##### Data section

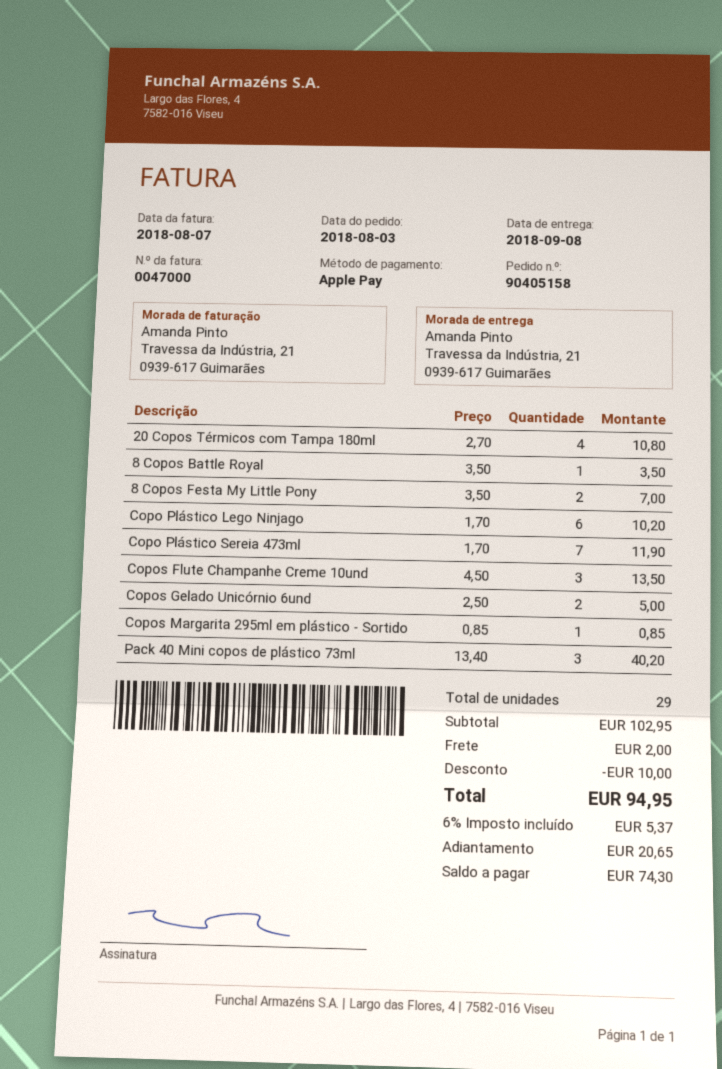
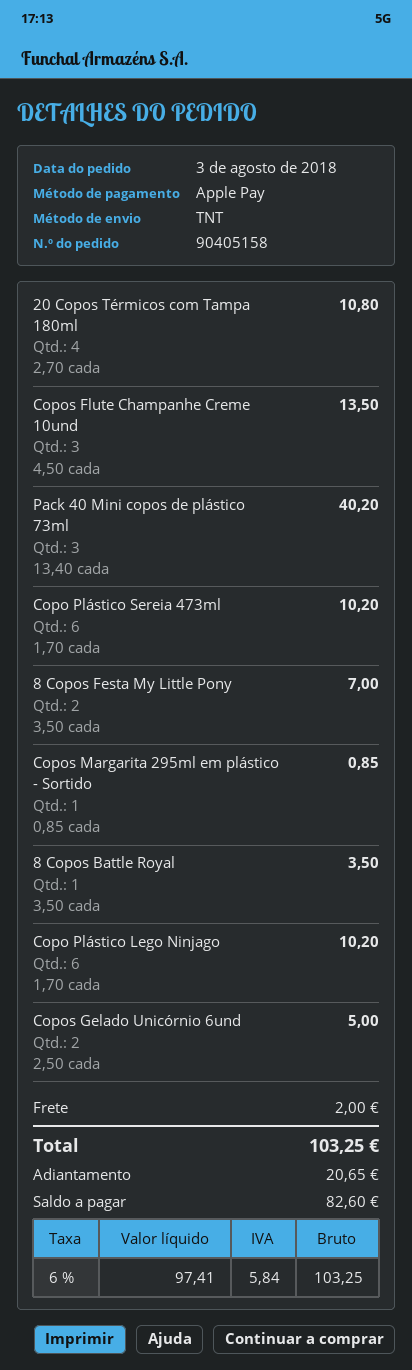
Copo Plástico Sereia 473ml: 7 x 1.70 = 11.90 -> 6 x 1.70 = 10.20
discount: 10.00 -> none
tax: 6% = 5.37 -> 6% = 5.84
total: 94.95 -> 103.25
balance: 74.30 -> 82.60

##########

■ Exercise requirements ■
Only the lines from the one with "discount: 10.00 -> none" through the final line above should be repeated, each exactly as written.

■ Reply ■
discount: 10.00 -> none
tax: 6% = 5.37 -> 6% = 5.84
total: 94.95 -> 103.25
balance: 74.30 -> 82.60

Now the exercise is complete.